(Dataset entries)

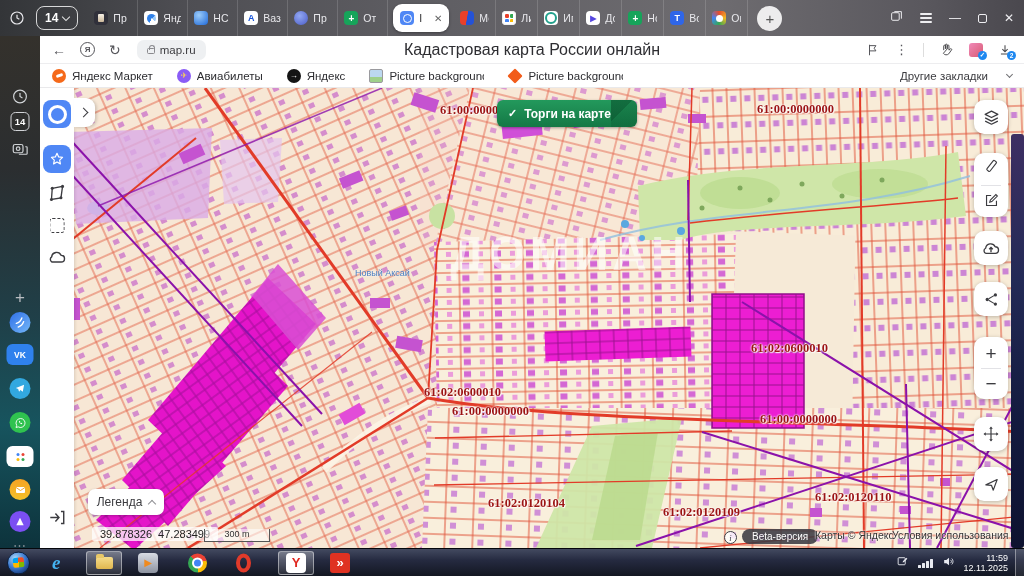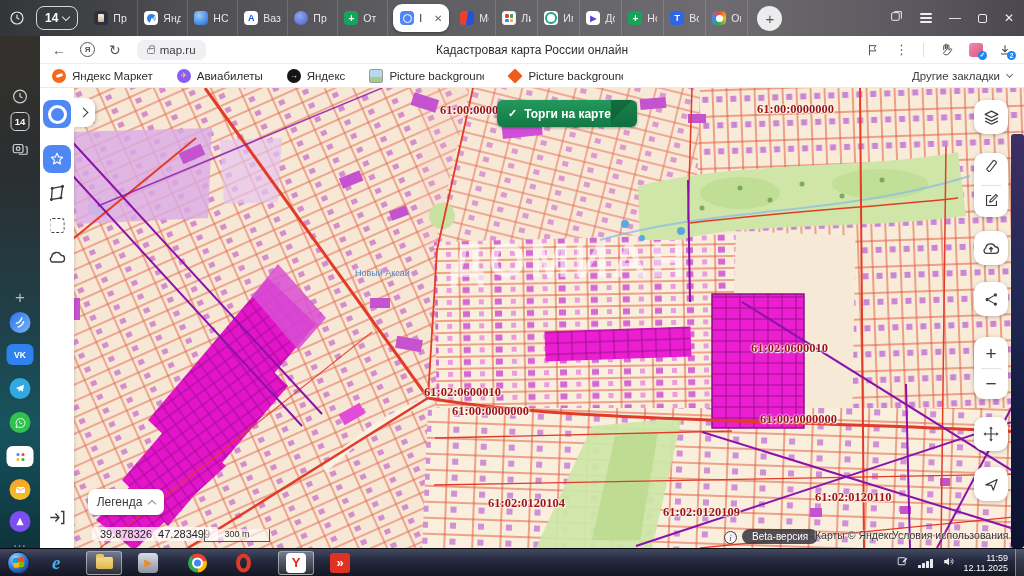--- a/index.html
+++ b/index.html
@@ -45,7 +45,7 @@
 .urlpill{display:flex;align-items:center;gap:5px;background:#eef0f2;border-radius:7px;height:20px;padding:0 10px;color:#3c3c40;font-size:11.5px;margin-left:2px}
 .lockic{width:8px;height:6px;border:1.4px solid #8a8a8e;border-radius:1.5px;position:relative;margin-top:3px}
 .lockic::before{content:"";position:absolute;left:1px;top:-4px;width:4px;height:4px;border:1.4px solid #8a8a8e;border-bottom:none;border-radius:3px 3px 0 0}
-.pagetitle{position:absolute;left:0;right:0;text-align:center;font-size:12px;color:#2e2e32;pointer-events:none}
+.pagetitle{position:absolute;left:0;right:0;text-align:center;font-size:16px;color:#2e2e32;pointer-events:none}
 .tb-right{margin-left:auto;display:flex;align-items:center;gap:15px;z-index:1}
 .flagic svg,.tb-right svg{display:block}
 .tb-div{width:1px;height:14px;background:#ddd}

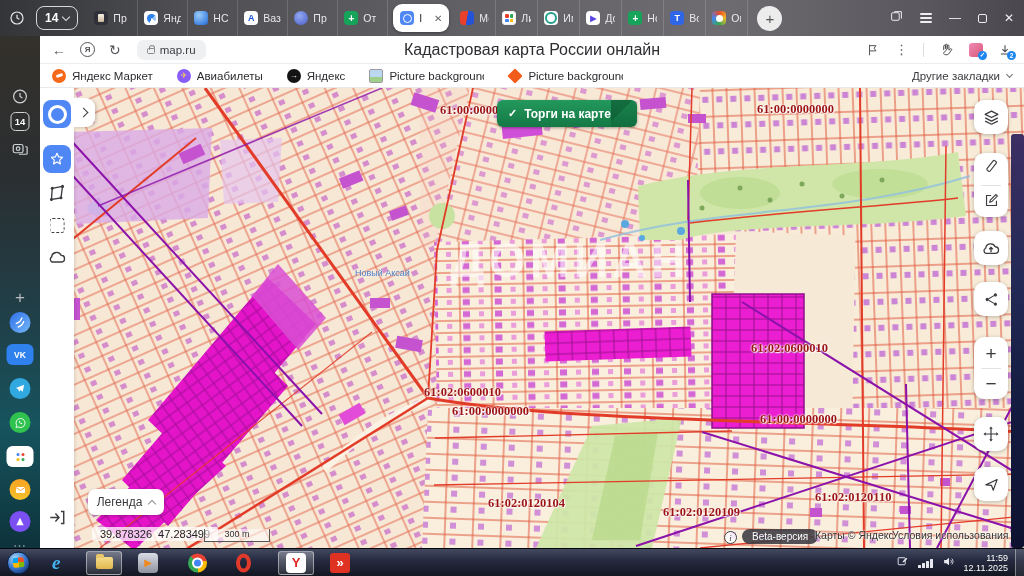--- a/index.html
+++ b/index.html
@@ -63,7 +63,7 @@
 .bic.b3{background:#141414;color:#fff}.bic.b3::after{content:"→";font-size:8px}
 .bic.b4{border-radius:2px;background:linear-gradient(180deg,#bcd8f0 55%,#9fd08a 55%);border:1px solid #9a9a9e}
 .bic.b5{border-radius:2px;background:#f25c1a;transform:rotate(45deg) scale(.78)}
-.otherbk{margin-left:auto;display:flex;gap:7px;align-items:center;color:#3c3c40}
+.otherbk{margin-left:auto;display:flex;gap:19px;align-items:center;color:#3c3c40}
 .chevg{width:5px;height:5px;border-right:1.4px solid #707074;border-bottom:1.4px solid #707074;transform:rotate(45deg);margin-top:-2px}
 
 

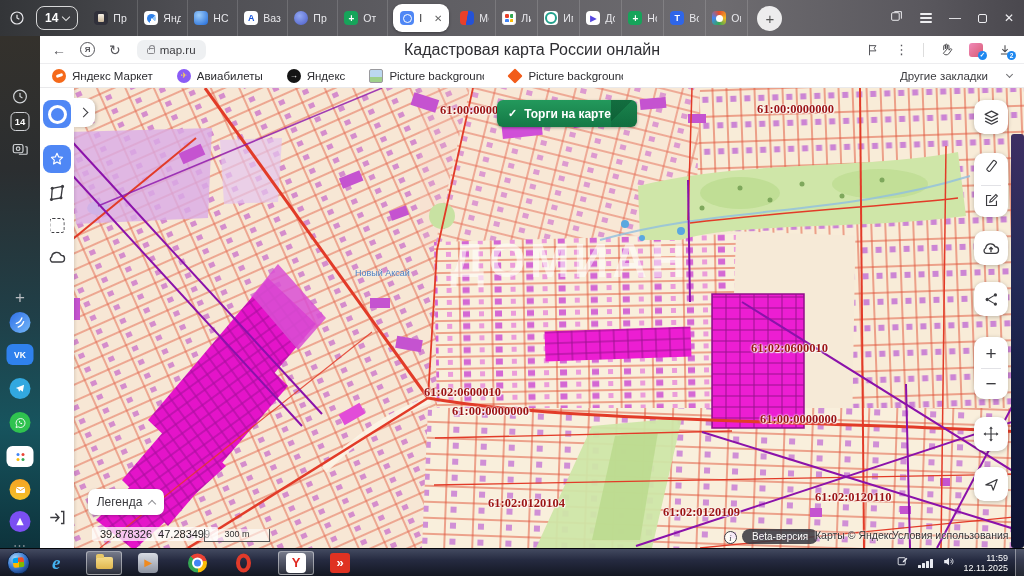--- a/index.html
+++ b/index.html
@@ -80,7 +80,7 @@
 .kad{position:absolute;z-index:2;font-family:"Liberation Serif",serif;font-weight:bold;font-size:12.5px;color:#9c1414;white-space:nowrap;
  text-shadow:0 0 2px #fff,0 0 2px #fff,1px 1px 1px rgba(255,255,255,.9)}
 .place{position:absolute;z-index:2;font-size:9px;color:#4a7dc0;text-shadow:0 0 2px #fff}
-.wm{position:absolute;left:390px;top:145px;width:280px;text-align:center;z-index:1;color:rgba(255,255,255,.55);pointer-events:none}
+.wm{position:absolute;left:390px;top:138px;width:280px;text-align:center;z-index:1;color:rgba(255,255,255,.55);pointer-events:none}
 .wm .l1{font-size:48px;font-weight:bold;letter-spacing:4px}
 .wm .l2{font-size:19px;letter-spacing:9px;margin-top:6px}
 .trades{position:absolute;left:457px;top:12px;height:27px;z-index:3;display:flex;align-items:center;gap:7px;padding:0 26px 0 11px;border-radius:6px;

> _PROMPT_:
All of the entries need to be copied exactly, minus any pictures.

> _RESPONSE BELOW_:
--- a/index.html
+++ b/index.html
@@ -45,7 +45,7 @@
 .urlpill{display:flex;align-items:center;gap:5px;background:#eef0f2;border-radius:7px;height:20px;padding:0 10px;color:#3c3c40;font-size:11.5px;margin-left:2px}
 .lockic{width:8px;height:6px;border:1.4px solid #8a8a8e;border-radius:1.5px;position:relative;margin-top:3px}
 .lockic::before{content:"";position:absolute;left:1px;top:-4px;width:4px;height:4px;border:1.4px solid #8a8a8e;border-bottom:none;border-radius:3px 3px 0 0}
-.pagetitle{position:absolute;left:0;right:0;text-align:center;font-size:12px;color:#2e2e32;pointer-events:none}
+.pagetitle{position:absolute;left:0;right:0;text-align:center;font-size:16px;color:#2e2e32;pointer-events:none}
 .tb-right{margin-left:auto;display:flex;align-items:center;gap:15px;z-index:1}
 .flagic svg,.tb-right svg{display:block}
 .tb-div{width:1px;height:14px;background:#ddd}

--- a/index.html
+++ b/index.html
@@ -63,7 +63,7 @@
 .bic.b3{background:#141414;color:#fff}.bic.b3::after{content:"→";font-size:8px}
 .bic.b4{border-radius:2px;background:linear-gradient(180deg,#bcd8f0 55%,#9fd08a 55%);border:1px solid #9a9a9e}
 .bic.b5{border-radius:2px;background:#f25c1a;transform:rotate(45deg) scale(.78)}
-.otherbk{margin-left:auto;display:flex;gap:7px;align-items:center;color:#3c3c40}
+.otherbk{margin-left:auto;display:flex;gap:19px;align-items:center;color:#3c3c40}
 .chevg{width:5px;height:5px;border-right:1.4px solid #707074;border-bottom:1.4px solid #707074;transform:rotate(45deg);margin-top:-2px}
 
 

--- a/index.html
+++ b/index.html
@@ -80,7 +80,7 @@
 .kad{position:absolute;z-index:2;font-family:"Liberation Serif",serif;font-weight:bold;font-size:12.5px;color:#9c1414;white-space:nowrap;
  text-shadow:0 0 2px #fff,0 0 2px #fff,1px 1px 1px rgba(255,255,255,.9)}
 .place{position:absolute;z-index:2;font-size:9px;color:#4a7dc0;text-shadow:0 0 2px #fff}
-.wm{position:absolute;left:390px;top:145px;width:280px;text-align:center;z-index:1;color:rgba(255,255,255,.55);pointer-events:none}
+.wm{position:absolute;left:390px;top:138px;width:280px;text-align:center;z-index:1;color:rgba(255,255,255,.55);pointer-events:none}
 .wm .l1{font-size:48px;font-weight:bold;letter-spacing:4px}
 .wm .l2{font-size:19px;letter-spacing:9px;margin-top:6px}
 .trades{position:absolute;left:457px;top:12px;height:27px;z-index:3;display:flex;align-items:center;gap:7px;padding:0 26px 0 11px;border-radius:6px;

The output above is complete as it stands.